→ DESCRIPTION OF THE TASK
Scan the material below for lines with the word "block". Reply with the count and no other words.

→ SUPPLIED RECORDS
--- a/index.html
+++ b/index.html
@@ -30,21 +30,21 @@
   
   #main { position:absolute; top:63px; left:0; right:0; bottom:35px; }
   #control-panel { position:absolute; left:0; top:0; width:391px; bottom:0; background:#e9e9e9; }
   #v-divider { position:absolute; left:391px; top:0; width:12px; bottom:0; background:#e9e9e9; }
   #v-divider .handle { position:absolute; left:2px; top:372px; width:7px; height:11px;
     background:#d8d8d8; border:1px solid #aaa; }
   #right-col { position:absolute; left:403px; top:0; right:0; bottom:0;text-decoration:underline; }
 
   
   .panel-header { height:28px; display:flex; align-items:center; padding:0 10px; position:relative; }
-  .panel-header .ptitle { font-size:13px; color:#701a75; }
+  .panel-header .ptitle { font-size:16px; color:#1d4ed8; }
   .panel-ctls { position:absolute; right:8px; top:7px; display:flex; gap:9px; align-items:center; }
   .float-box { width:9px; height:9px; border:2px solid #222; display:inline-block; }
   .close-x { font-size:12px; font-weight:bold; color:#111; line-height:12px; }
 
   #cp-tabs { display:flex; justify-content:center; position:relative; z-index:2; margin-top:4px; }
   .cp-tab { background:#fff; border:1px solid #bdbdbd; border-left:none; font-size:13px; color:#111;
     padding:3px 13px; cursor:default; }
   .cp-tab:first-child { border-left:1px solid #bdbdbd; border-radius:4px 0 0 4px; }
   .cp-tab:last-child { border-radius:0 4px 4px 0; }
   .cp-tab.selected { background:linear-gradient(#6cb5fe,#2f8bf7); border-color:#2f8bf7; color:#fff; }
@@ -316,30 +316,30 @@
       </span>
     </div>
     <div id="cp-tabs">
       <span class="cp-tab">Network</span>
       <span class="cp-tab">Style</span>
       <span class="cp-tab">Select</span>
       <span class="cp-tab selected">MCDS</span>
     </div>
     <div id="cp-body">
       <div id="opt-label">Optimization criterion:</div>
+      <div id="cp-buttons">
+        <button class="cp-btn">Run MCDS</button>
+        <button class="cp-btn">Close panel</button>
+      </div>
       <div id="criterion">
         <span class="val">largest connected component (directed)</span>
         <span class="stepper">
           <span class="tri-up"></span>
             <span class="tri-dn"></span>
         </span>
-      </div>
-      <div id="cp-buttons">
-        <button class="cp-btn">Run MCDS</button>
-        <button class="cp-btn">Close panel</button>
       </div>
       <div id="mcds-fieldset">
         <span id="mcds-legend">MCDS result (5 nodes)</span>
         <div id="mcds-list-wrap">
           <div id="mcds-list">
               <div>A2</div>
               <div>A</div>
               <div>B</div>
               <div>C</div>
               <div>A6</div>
==
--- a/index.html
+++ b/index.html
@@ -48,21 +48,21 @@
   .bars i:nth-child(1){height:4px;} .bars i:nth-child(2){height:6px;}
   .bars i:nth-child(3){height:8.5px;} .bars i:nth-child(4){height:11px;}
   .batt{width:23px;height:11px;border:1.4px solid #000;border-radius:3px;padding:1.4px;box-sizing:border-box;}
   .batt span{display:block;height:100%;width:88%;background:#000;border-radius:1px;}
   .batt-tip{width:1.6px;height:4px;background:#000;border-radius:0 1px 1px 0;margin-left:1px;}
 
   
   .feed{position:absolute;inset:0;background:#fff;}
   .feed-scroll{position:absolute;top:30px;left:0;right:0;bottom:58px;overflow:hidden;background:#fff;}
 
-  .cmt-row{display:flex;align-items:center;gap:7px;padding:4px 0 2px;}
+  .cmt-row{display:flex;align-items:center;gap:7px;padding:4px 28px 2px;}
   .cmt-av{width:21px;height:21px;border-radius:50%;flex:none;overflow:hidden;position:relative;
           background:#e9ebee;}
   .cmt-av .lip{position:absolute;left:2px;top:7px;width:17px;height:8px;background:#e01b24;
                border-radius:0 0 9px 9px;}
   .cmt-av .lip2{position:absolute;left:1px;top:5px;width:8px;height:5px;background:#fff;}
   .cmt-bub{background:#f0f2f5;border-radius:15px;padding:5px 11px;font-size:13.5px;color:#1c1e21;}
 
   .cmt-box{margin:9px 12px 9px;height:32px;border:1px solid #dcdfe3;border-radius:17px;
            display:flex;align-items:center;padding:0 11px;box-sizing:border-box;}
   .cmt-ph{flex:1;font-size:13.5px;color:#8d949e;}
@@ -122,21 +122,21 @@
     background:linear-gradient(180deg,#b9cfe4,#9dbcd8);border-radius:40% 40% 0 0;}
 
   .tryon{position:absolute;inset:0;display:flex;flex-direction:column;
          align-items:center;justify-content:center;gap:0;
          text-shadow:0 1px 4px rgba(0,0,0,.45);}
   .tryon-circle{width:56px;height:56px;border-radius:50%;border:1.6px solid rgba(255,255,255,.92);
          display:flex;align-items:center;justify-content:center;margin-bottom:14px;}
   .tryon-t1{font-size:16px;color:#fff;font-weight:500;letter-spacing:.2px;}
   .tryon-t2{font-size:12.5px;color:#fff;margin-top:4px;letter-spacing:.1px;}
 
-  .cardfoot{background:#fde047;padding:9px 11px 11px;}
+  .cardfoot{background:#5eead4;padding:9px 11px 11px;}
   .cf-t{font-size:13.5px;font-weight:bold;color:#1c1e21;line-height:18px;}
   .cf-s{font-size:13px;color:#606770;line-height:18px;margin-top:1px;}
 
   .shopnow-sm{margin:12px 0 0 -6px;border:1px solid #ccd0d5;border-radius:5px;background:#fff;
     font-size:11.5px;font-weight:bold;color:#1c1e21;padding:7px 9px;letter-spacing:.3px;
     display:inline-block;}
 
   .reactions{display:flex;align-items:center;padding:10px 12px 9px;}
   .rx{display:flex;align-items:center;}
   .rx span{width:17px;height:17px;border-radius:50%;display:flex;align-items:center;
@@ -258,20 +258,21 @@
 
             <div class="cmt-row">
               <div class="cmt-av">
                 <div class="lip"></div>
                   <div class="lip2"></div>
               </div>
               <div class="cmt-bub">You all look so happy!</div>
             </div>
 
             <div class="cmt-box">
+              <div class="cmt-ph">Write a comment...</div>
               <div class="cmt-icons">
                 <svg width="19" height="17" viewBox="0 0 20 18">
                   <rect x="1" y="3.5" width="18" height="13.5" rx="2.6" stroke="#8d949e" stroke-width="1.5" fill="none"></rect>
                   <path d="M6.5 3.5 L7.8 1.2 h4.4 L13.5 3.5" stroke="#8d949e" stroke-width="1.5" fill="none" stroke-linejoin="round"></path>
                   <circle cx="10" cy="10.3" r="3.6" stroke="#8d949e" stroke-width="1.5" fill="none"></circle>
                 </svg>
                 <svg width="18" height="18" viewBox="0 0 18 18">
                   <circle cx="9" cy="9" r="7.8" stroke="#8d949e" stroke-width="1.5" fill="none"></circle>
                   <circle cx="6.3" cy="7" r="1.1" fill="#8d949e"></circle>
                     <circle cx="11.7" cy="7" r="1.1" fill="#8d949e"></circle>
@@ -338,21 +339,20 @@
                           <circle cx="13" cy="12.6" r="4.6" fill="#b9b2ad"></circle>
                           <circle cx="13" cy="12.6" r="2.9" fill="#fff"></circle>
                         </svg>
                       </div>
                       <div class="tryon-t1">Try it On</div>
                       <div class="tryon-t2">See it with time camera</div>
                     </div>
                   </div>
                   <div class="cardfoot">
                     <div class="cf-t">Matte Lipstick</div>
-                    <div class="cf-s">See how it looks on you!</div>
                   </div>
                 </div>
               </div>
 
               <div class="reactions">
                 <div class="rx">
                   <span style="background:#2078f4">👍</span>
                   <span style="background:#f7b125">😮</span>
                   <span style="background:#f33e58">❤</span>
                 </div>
---
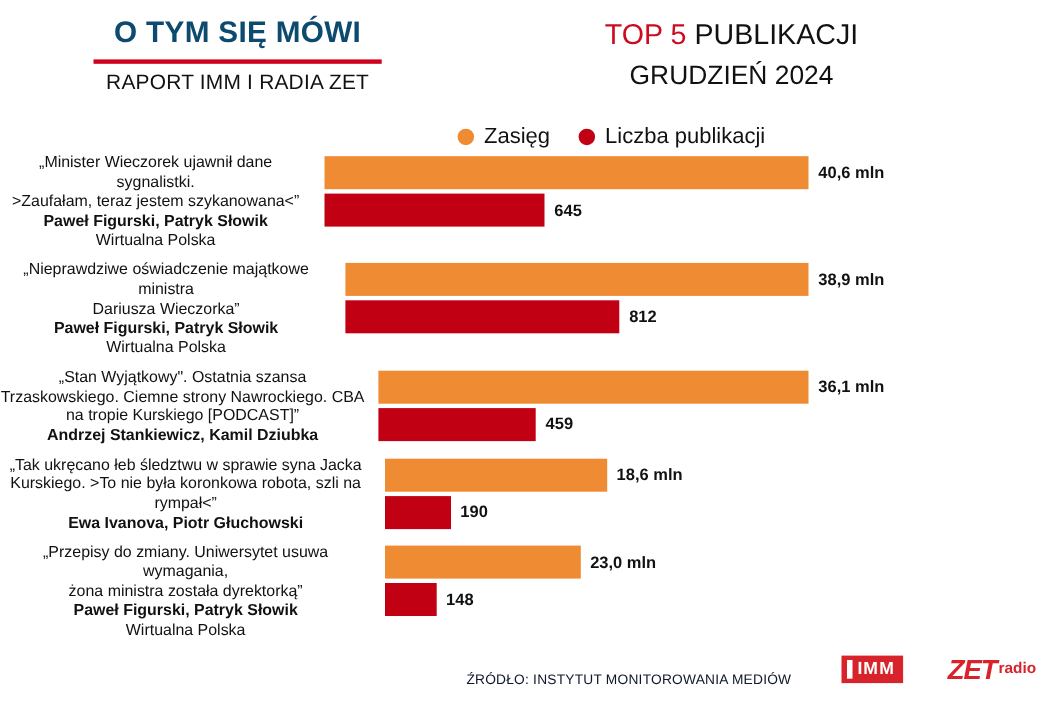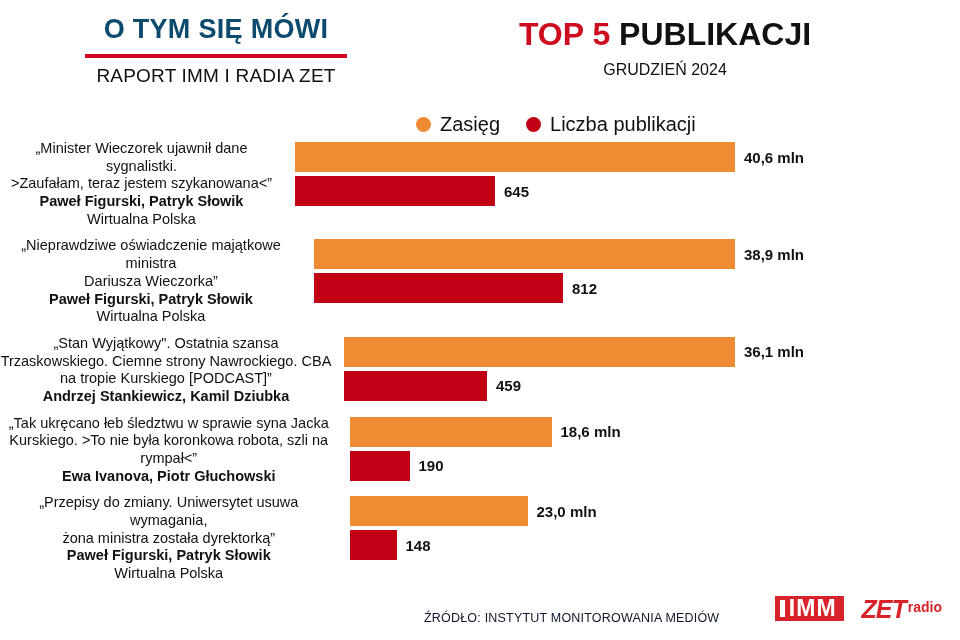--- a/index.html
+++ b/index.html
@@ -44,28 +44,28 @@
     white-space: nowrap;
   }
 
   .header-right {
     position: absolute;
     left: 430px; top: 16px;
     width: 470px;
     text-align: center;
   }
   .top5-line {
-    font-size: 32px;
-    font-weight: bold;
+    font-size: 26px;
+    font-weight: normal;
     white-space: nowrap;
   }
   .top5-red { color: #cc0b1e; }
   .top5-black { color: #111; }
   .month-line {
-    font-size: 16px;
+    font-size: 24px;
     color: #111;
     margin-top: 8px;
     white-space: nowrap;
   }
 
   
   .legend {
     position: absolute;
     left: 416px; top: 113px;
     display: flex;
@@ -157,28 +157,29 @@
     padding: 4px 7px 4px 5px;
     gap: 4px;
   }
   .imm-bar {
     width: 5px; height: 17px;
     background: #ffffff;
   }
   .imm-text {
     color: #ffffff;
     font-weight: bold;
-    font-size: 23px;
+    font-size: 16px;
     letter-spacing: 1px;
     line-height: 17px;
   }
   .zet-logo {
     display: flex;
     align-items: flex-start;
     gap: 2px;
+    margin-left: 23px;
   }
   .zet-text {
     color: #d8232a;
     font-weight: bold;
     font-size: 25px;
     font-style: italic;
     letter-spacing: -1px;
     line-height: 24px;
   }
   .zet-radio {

→ SOLUTION TO THIS TASK
3